After two nights we were convinced we weren't robbing Featherbrain of anything; no one stopped at his little Palace Motel anyway. And it was heartbreaking to let all those prospects go by without doing anything to bring them in. So Grant resumed his old tactics, and business improved again after its two-day slump within a slump.
Grant was full of plans for what we would do when we had saved a little money. We'd put in kitchens; we'd have a bigger, more eye-catching neon sign; we might make the back half acre into a deluxe trailer park. With all that and the repeat trade bound to come to a new motel that's clean and well-managed, we'd never suffer another summer slump like this one, he prophesied. And, knowing him and his ability to devise ways of doing what he wants done, so that the ultimate results on which he sets his mind are achieved, I knew that his prophecy was right.

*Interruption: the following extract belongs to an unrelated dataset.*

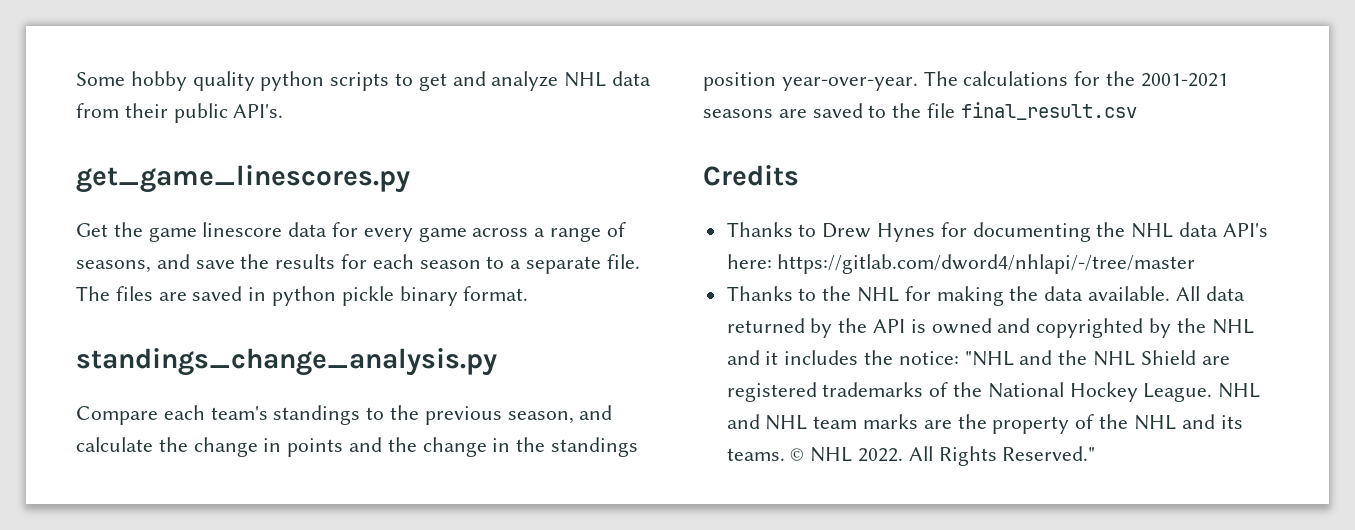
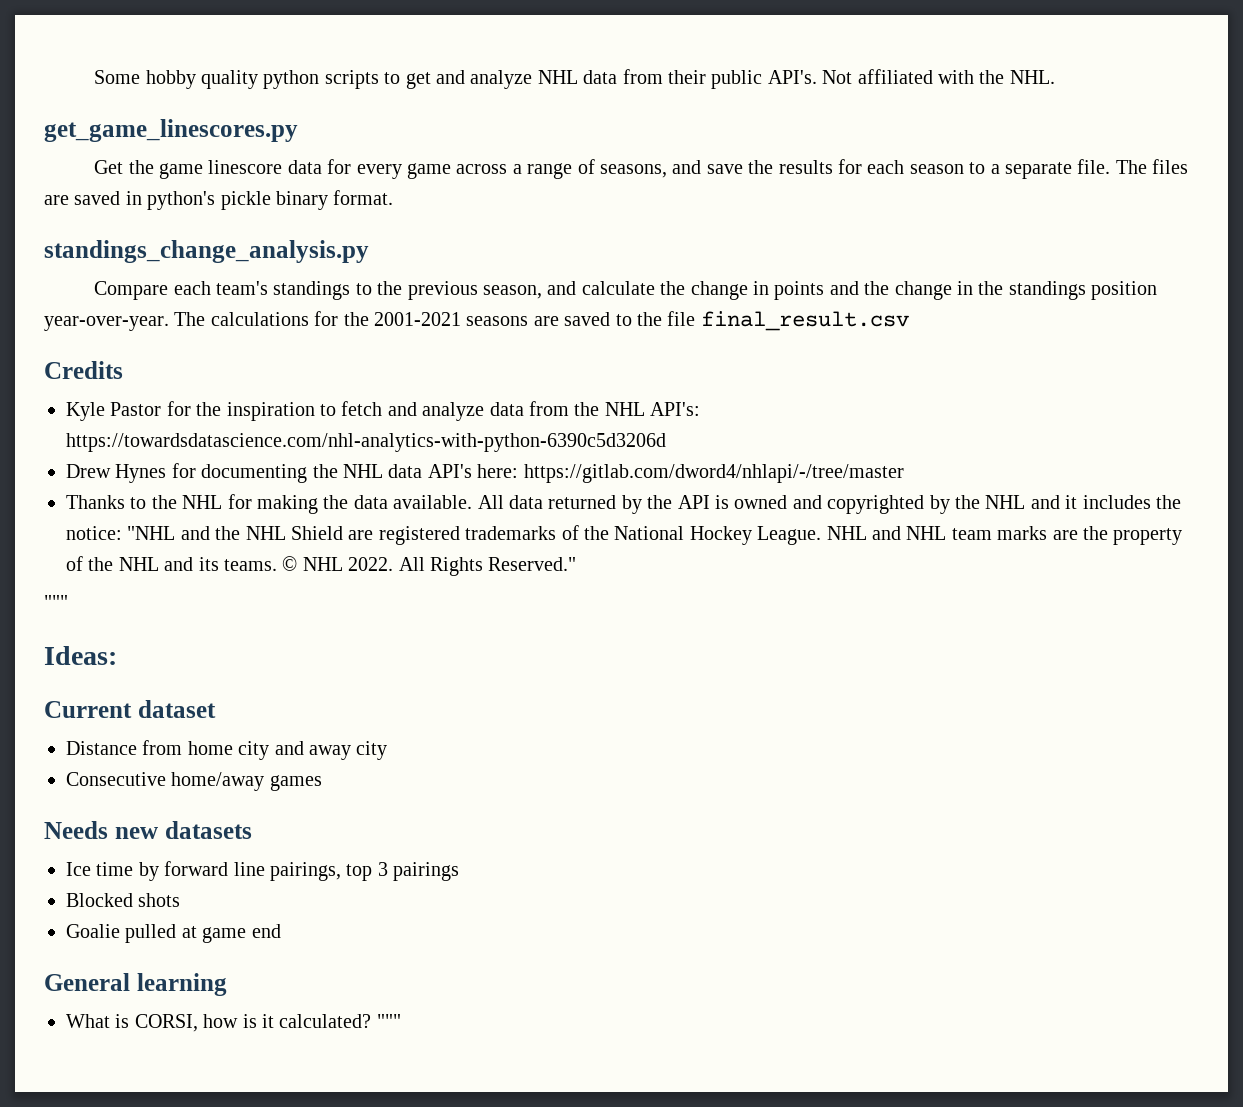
(284, 111) none -> [822,69,1055,84] Not affiliated with the NHL.
[272,286,337,306] python -> [147,191,216,210] python's
[726,222,817,237] Thanks to -> [66,401,701,421] [66,433,666,452] Kyle Pastor for the inspiration to fetch and analyze data from the NHL API's: https://towardsdatascience.com/nhl-analytics-with-python-6390c5d3206d //
(1096, 453) none -> [44,595,68,609] [44,646,117,665] [44,700,216,718] [66,740,388,760] [66,772,322,791] [44,821,252,839] [66,861,460,881] [66,893,181,907] [66,924,281,943] [44,973,227,996] [66,1014,401,1032] // """ // Ideas: // Current dataset // Distance from home city and away city // Consecutive home/away games // Needs new datasets // Ice time by forward line pairings, top 3 pairings // Blocked shots // Goalie pulled at game end // General learning // What is CORSI, how is it calculated? """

Miss Nestleburr came into the office three days before the date set for the wedding, to pay up her rent for the remaining days.
"We got our license this morning," she told me tremulously, taking the bills I gave her in change, and tucking them into her purse--a new, shiny black purse that glittered against the pale blue of her suit. Her entire outfit was new, and in contrast to the dull, unnoticeable clothes she had always worn before. The fine network of wrinkles beneath her eyes was almost hidden by a well-applied layer of pancake makeup, and the whole office tingled with the scent of her perfume.
"I made a simply wonderful discovery while I was filling out the blank for the license," Miss Nestleburt said. "I happened to take my glasses off just before I started to write, and--" she paused impressively. "I don't need glasses at all!" I laughed. Everyone but Miss Nestleburt, apparently, had known that all along.
In the few days that intervened before the wedding, we had a lot of bad luck--so much, in fact, that I began to get discouraged.
"Maybe this motel is jinxed," I said to Grant. "Maybe we were never meant to be in the motel business."
First it was our electricity. A high truck, going to the parking lot directly behind Moe's restaurant next door, tore down the wires that led from the row of cabins beside the restaurant to the main lines. One whole side of our motel was without electricity, and therefore unrentable, for two days and two nights, until the understaffed electrical department could send some men out. And Grant had a battle on his hands to keep from being stuck with the expense. The truck driver who had done the damage was gone; if Moe knew who he was, he wouldn't admit it. Truck drivers gave him the better part of his income, and he didn't want to anger any of them.
Finally, on the grounds that the wires must have been strung dangerously low in the first place, Grant succeeded in making the electric company repair the damage free.
I hadn't worried that we would have to pay for repairing the wires, even when I knew that there was no trace of the truck that had done the damage. I knew Grant would work out some way to get them fixed, without its costing us a cent. I had no idea how he'd do it, but I knew he would do it.